Rozdział 11

229 27 44
                                    

Następnego ranka obudziło mnie walenie do drzwi mojego pokoju. No tak pobudka przyszła, słyszałam jeszcze jak kobieta zapukała do kilku ostatnich drzwi budzą całe skrzydło dziewcząt. Mimo iż Pani Hudston odpowiadała za pobudki, nawet ją polubiłam. Miła, starsza pani była przyjaźnie nastawiona i chętna do pomocy. Kobieta podarowała mi wczoraj wieczorem plan lekcji, na który teraz właśnie zerkałam. Dzisiejszy dzień nie zapowiadał się najgorzej. Zaczynałam dzień Historią Magii, następnie Nauki Księżycowe, po tej lekcji miałam zwykłą szarą Matematykę, po niej natomiast były Zajęcia Lecznicze, które uznałam za zwykłe Edb (edukacja dla bezpieczeństwa). Po porannych zajęciach była przerwa obiadowa, która trwała cztery godziny, natomiast co było po tym mnie zszokowało. Wieczorne zajęcia składały sie tylko i wyłącznie z zajęć fizycznych różnego rodzaju! Na dodatek przez cały tydzień! Chyba umrę. Dzisiaj jednak moja egzekucja miała odbyć się na Treningu Wytrzymałości, Samoobronie i starym, dobrym W-F.

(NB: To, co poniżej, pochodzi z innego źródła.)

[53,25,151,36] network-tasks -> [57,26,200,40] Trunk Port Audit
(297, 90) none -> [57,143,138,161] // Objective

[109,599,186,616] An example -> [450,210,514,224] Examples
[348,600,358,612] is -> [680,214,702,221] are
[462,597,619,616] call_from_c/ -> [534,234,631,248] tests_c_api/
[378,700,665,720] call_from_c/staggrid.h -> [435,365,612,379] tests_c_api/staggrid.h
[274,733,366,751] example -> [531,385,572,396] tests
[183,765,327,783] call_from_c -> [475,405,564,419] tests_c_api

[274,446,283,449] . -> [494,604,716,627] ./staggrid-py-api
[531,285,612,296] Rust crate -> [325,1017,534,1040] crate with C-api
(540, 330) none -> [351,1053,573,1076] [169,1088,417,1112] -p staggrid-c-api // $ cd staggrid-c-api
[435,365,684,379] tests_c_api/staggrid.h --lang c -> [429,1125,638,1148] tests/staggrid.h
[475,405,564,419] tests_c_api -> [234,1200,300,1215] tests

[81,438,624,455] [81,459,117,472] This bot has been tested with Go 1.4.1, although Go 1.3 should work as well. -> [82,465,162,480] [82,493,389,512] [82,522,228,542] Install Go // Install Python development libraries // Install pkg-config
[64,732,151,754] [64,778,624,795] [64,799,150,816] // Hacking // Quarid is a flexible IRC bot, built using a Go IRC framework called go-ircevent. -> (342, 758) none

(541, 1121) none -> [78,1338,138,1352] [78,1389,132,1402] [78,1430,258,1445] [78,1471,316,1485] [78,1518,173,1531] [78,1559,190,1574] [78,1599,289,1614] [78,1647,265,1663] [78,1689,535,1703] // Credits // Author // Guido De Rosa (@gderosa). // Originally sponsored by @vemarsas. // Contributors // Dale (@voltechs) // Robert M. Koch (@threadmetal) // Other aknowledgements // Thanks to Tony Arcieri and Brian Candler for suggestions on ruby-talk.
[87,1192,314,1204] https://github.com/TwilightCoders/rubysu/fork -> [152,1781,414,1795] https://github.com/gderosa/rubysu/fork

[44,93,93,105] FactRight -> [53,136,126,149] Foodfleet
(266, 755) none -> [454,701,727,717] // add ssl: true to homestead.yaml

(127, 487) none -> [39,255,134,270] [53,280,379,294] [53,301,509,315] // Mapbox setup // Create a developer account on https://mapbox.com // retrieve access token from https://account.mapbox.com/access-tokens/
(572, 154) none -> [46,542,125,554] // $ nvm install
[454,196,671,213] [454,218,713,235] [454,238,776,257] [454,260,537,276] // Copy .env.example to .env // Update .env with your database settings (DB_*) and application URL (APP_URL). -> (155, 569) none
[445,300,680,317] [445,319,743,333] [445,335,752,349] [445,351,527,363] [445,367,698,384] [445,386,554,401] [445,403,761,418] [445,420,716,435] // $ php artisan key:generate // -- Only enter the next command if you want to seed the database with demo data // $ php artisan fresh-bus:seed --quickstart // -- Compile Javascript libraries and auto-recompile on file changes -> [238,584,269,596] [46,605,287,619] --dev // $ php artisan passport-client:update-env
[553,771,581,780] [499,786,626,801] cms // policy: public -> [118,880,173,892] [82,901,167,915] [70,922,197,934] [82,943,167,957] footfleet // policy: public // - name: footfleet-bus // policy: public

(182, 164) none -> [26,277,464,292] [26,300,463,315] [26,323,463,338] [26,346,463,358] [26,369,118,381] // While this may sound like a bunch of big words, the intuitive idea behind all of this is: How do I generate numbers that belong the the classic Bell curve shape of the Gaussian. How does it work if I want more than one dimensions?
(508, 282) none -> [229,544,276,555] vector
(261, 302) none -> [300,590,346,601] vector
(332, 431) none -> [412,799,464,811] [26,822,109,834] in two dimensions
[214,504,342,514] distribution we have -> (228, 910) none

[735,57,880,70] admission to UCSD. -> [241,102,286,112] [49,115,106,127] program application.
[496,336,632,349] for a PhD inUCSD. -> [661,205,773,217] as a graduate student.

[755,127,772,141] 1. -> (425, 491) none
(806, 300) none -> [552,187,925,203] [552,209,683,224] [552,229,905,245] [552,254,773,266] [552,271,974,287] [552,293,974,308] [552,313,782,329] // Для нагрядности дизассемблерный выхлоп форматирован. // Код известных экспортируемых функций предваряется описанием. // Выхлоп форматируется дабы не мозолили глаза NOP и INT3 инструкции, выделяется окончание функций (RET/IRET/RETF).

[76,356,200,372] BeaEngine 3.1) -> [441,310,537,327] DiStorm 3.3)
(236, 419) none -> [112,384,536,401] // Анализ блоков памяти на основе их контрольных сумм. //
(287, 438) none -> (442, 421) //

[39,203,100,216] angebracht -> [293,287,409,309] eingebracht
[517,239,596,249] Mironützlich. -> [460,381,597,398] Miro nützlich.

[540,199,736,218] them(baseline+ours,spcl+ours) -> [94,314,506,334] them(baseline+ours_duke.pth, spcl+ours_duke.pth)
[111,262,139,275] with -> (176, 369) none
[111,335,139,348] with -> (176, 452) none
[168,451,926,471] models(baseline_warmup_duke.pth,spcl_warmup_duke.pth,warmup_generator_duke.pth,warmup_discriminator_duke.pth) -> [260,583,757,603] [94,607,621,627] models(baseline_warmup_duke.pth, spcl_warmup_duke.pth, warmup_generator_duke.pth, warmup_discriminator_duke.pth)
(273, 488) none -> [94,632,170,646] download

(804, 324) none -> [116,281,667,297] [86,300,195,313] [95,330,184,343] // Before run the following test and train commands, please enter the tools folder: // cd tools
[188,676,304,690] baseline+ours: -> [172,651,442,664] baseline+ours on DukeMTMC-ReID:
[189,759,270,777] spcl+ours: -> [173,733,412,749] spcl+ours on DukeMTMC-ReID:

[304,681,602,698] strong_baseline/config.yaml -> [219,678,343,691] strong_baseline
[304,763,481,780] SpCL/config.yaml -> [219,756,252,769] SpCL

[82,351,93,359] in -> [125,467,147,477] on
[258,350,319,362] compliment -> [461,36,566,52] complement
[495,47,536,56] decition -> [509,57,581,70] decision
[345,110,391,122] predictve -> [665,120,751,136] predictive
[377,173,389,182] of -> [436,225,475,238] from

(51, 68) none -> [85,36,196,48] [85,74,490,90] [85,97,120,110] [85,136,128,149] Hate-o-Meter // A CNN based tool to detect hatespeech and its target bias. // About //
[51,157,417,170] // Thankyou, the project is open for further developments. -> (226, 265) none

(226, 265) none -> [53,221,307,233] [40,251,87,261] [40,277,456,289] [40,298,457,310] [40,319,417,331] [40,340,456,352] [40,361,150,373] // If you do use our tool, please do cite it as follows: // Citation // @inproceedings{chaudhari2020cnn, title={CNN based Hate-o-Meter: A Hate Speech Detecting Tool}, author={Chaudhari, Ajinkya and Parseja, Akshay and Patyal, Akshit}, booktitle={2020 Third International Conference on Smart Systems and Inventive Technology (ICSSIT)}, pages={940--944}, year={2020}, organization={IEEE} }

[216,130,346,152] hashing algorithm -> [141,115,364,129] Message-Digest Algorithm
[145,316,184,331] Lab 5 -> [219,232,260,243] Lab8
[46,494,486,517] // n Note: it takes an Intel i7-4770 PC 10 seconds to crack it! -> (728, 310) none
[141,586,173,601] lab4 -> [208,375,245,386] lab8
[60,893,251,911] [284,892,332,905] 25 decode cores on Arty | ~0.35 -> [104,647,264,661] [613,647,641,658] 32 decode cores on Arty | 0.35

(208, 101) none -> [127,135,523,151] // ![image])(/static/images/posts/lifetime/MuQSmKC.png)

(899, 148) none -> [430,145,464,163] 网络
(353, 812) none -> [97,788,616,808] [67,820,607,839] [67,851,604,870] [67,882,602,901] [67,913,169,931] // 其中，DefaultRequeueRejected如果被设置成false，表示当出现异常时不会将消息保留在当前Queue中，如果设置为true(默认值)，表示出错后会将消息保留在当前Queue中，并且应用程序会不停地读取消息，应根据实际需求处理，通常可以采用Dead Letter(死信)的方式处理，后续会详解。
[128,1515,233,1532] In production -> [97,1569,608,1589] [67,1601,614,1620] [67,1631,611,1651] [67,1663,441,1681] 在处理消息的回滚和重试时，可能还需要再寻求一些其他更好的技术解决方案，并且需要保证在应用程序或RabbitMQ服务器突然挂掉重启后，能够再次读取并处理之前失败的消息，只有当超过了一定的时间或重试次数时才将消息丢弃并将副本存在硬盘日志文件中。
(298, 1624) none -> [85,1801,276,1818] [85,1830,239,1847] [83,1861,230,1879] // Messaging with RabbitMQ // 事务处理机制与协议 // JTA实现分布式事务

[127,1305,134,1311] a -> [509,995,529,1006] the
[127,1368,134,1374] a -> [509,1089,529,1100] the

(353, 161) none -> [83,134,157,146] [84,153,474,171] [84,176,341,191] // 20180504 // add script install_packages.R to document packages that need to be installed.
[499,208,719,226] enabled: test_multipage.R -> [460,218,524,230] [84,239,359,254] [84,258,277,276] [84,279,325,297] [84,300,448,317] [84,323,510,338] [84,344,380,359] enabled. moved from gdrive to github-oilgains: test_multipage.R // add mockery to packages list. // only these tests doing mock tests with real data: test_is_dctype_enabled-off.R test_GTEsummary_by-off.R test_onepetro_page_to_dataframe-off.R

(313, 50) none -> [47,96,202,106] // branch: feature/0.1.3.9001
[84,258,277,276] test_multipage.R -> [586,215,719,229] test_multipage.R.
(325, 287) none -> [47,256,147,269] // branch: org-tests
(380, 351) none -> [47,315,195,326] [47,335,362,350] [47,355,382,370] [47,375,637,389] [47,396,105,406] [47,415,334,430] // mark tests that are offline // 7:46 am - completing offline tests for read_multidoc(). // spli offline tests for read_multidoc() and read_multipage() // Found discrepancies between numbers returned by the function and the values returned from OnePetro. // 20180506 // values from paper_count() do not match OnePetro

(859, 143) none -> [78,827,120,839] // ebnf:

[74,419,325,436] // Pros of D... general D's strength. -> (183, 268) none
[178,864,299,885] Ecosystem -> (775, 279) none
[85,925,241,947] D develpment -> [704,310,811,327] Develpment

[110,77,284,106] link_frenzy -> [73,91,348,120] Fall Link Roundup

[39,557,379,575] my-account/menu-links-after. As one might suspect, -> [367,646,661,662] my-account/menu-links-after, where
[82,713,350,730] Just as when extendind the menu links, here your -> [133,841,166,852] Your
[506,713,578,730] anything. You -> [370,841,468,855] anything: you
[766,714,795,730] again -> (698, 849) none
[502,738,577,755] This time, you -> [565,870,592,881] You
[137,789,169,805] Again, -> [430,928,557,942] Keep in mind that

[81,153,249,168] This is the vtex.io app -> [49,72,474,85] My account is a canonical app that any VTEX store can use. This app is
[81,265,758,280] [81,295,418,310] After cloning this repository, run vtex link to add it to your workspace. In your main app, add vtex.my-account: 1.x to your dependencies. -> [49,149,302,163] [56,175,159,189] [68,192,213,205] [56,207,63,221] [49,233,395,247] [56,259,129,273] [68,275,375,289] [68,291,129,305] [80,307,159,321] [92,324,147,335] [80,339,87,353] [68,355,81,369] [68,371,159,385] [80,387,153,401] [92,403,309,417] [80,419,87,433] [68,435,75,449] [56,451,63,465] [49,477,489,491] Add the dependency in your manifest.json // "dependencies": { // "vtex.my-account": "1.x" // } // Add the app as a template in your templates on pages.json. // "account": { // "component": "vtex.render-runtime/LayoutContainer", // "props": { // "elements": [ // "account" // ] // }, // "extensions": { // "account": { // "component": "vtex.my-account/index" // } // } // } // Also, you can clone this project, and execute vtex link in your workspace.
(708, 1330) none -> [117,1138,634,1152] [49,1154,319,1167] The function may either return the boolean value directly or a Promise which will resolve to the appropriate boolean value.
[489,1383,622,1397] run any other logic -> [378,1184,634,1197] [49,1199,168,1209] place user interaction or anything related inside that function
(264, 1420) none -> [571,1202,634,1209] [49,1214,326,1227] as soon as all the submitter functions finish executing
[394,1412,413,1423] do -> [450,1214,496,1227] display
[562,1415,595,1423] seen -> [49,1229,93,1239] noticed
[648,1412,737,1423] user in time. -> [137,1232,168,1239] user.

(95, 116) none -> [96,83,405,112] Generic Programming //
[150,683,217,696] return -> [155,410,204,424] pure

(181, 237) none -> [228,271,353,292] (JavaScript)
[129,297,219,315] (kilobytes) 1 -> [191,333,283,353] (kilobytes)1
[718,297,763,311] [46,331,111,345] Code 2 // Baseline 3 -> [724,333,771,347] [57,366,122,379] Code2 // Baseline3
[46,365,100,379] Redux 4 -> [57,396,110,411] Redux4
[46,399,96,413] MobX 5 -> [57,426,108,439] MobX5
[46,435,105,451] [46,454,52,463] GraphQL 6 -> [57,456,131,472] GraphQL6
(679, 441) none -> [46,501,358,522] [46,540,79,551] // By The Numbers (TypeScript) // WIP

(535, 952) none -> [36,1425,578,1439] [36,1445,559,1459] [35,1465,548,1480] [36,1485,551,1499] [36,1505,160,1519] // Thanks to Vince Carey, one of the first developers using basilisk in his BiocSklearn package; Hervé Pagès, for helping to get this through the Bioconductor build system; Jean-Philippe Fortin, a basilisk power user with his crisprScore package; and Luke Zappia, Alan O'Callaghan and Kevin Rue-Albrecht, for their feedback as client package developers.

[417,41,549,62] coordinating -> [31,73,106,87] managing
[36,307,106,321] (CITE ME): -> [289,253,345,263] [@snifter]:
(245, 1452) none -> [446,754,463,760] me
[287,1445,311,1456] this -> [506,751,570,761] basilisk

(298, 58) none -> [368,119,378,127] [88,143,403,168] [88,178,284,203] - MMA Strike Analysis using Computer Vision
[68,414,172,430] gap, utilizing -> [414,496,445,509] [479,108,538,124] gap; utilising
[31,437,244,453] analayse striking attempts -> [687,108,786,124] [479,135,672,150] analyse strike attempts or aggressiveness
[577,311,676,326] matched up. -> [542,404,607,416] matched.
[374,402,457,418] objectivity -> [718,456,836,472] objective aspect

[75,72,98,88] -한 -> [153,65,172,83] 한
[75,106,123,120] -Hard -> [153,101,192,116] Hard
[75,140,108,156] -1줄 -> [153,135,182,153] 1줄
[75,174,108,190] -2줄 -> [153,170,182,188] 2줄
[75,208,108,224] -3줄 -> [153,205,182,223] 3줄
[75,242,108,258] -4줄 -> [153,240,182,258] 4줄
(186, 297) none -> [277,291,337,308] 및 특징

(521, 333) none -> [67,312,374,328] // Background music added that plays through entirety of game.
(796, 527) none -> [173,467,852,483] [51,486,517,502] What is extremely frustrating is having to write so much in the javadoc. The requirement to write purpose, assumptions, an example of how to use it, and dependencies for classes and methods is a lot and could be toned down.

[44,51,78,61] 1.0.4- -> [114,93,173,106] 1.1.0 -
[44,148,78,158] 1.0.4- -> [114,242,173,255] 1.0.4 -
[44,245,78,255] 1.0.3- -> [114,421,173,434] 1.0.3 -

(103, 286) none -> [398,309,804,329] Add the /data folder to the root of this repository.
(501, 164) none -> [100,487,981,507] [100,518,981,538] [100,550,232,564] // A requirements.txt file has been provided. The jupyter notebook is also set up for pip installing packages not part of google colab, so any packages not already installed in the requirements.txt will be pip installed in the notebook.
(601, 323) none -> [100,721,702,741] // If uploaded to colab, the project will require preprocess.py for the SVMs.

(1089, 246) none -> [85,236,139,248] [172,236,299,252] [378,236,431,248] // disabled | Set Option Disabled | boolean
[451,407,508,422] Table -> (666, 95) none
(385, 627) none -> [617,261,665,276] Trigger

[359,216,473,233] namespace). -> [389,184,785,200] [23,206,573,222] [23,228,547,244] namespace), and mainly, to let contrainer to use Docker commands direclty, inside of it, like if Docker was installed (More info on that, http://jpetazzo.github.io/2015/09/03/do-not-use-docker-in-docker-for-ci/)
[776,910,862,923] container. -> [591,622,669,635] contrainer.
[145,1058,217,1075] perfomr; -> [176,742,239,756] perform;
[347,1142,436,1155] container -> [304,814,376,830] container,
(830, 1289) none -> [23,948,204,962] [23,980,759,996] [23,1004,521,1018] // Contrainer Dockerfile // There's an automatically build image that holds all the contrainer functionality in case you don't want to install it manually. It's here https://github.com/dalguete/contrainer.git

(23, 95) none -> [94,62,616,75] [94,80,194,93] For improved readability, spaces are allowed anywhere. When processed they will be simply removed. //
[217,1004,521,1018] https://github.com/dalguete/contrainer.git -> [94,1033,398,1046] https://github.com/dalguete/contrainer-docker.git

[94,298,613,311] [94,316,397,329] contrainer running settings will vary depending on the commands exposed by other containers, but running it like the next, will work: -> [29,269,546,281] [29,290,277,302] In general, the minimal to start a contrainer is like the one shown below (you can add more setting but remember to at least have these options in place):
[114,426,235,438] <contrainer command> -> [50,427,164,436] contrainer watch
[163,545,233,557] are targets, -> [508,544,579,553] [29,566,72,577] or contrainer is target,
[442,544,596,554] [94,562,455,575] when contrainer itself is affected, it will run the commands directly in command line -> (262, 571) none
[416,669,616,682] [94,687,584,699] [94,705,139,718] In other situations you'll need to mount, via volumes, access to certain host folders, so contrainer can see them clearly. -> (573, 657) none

Zwlekłam się z łóżka z głośnym jękiem i stanęłam przed lustrem. Jedna myśl, fuj. Pobiegłam szybko do łazienki by się ogarnąć a gdy już to zrobiłam dochodziła godzina 7:15. Pisnęłam cicho. Muszę się pośpieszyć. Wrzuciłam do plecaka ksiązki, które mogą mi się dzisiaj przydać. Wyszłam z pokoju, męcząc sie przy tym z zamknięciem drzwi i wybiegłam z skrzydła dziewczą. Mijając Panią Hudston oddałam jej klucz rzucając krótkie "dziękuję" i zbiegłam po schodach, kierując się do jadalni. Kiedy wbiegłam do niej zdyszana, rozejrzałam się za wolnymi stolikami, gdy nagle do moich uszu dotarł donośny okrzyk.,

- CAAAAAAASSIIIIIEEEEEE!!!!!!!!!!

Rozejrzałam się po jadalni i po chwili dostrzegłam już dziewczynę o fioletowych włosach, która energicznie machała do mnie rękami wzracając na siebie uwagę całej szoły. No tak, Ria. Uśmiechnęłam się i gestem ręki pokazałam dziewczynie, że zaraz przyjdę. Ona pokiwała energicznie głową i patrzyła za mną jak kierowałam się do bufetu. Na tależ wzięłam sobie trochę jajecznicy i srebrzystego tosta. Wzięłam jeszcze kubek mojej ukochanej ciepłej herbaty i skierowałam się do Rii. Usiadłam na przeciwko niej i zauważyłam, że obok dziewczyny siedzą kolejne dwie. Rozpoznałam je jako bliźniaczki, które widziałam wczoraj.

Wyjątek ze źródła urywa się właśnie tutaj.